以下、ITmediaに掲載された内容です。
提供:株式会社ソラコム / 記事出典:アイティメディア営業企画/制作:アイティメディア編集局

製造業にとって倉庫搬送業務のDX化は不可欠だがコスト面や人材面の制約で着手できていない企業も多い。IoTを活用したDXを低コスト・短期間でスモールスタートでき、倉庫搬送業務のDX化を後押しするソラコムのソリューションを紹介する。【株式会社ソラコム 提供】

IoTデータ連携のハードルは高くない

 IoT向けの通信やクラウド連携サービスを通じて、DX化の課題解決を支援しているのがソラコムだ。IoTプラットフォーム「SORACOM」を活用すれば、IT/OT人材が不在でもIoTを活用したDXを低コストかつ短期間でスモールスタートできる。

ソラコム テクノロジー・エバンジェリスト 松下享平氏

 同社テクノロジー・エバンジェリストの松下享平氏は「スモールスタートできる方法があることを知らずに最初から大々的な導入を試みて計画が頓挫したり、知識や経験がないことで余分な時間やコストがかかってしまったりするケースが見受けられます」と指摘する。

 製造業における倉庫搬送業務のDX化の重要性について松下氏は「製造業のDXは、局所最適ではなく全体最適が求められます。いまだ人手に頼っている倉庫搬送業務のIoT化までを視野に入れない限り、全体の最適化は達成できません。製造業にとってメインのビジネスではないけれども、必要不可欠な倉庫搬送業務のDXにどう切り込んでいくか。これが製造業におけるDXが次のステップに向かう鍵だと考えます」と説明する。

 松下氏はIoTの本質について「IoTデバイス」「IoT通信」「クラウドサービス」という3つの要素で構成されていると説明する。

図1 IoTの本質はIoTデバイス、IoT通信、クラウドサービスの3要素で構成

 「IoTデバイス」はカメラやセンサーを使って現場をデジタル化する役割を担う部分であり、IoTデバイスから収集したデータを活用するための仕組みが「クラウドサービス」、IoTデバイスとクラウドサービスをつなげるものが「IoT通信」という考え方だ。ソラコムはこれら3要素に属する多彩なソリューションを提供しており、これらをまとめてIoTプラットフォーム「SORACOM」と称している。

図2 SORACOMのサービス

 「私たちは、いわゆる通信事業者です。しかし通信だけあればIoT化が実現するかと言うと、そんなことはありません。現場のデジタルデータをクラウドと連動させる場面一つを取っても、クラウドサービスを使えば自分たちの目的が解決できるのかどうか、そのサービスを使うためにはどの形式でデータを保存したらいいのかなど、現場からは技術的な課題も挙がってきます。そこで私たちはこのような、IoT分野におけるお客さまの困り事や手間を解決するサービスをご用意しています」と松下氏は説明する。

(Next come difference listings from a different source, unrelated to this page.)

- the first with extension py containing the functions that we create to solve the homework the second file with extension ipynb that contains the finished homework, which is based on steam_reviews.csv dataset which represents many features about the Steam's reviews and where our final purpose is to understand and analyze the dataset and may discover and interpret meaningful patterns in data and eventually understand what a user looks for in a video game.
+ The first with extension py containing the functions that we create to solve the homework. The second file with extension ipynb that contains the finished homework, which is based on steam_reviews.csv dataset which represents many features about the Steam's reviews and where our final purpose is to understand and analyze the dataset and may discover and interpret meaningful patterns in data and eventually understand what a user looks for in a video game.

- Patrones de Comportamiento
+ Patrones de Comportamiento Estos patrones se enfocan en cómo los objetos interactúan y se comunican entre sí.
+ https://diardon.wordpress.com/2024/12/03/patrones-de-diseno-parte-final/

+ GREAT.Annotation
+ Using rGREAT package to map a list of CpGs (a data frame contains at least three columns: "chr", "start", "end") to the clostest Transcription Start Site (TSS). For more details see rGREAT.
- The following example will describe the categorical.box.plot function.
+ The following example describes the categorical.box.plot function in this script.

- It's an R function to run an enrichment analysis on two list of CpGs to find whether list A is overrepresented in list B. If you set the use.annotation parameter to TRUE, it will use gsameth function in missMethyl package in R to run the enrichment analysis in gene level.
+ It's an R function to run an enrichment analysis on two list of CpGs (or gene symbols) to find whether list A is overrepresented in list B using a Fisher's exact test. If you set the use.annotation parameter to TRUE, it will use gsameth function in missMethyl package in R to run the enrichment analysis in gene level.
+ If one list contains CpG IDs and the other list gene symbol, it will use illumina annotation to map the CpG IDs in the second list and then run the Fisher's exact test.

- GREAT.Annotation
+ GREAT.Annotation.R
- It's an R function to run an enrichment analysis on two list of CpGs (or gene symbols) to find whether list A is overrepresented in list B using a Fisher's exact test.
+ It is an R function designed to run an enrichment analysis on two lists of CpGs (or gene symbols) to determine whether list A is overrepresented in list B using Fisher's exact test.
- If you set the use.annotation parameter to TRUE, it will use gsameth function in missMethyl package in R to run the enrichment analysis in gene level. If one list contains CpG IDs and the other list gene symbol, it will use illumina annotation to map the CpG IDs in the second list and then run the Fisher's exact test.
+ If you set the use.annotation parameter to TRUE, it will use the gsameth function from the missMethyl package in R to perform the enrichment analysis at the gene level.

 これら多岐にわたるソリューションによって、顧客が既に保有しているIoTデバイスなどのリソースや利用中のクラウドサービスを活用しつつIoTソリューションを構築できる。足りない部分のみを補完してカスタマイズすることで、低コストでスモールスタートできるのがSORACOMのメリットだ。

 「今はIoTデバイスが安価に手に入りやすく、クラウド連携などのさまざまなソリューションも提供されています。GPSマルチユニットなどのIoTデバイスから取得したデータをダッシュボード作成/共有サービス『SORACOM Lagoon』と連携させることで、インフラやサービスを用意することなく手軽にデータを可視化できます。IoTデータ連携はコスト面、技術面から見ても難しいことではありません」と松下氏は強調する。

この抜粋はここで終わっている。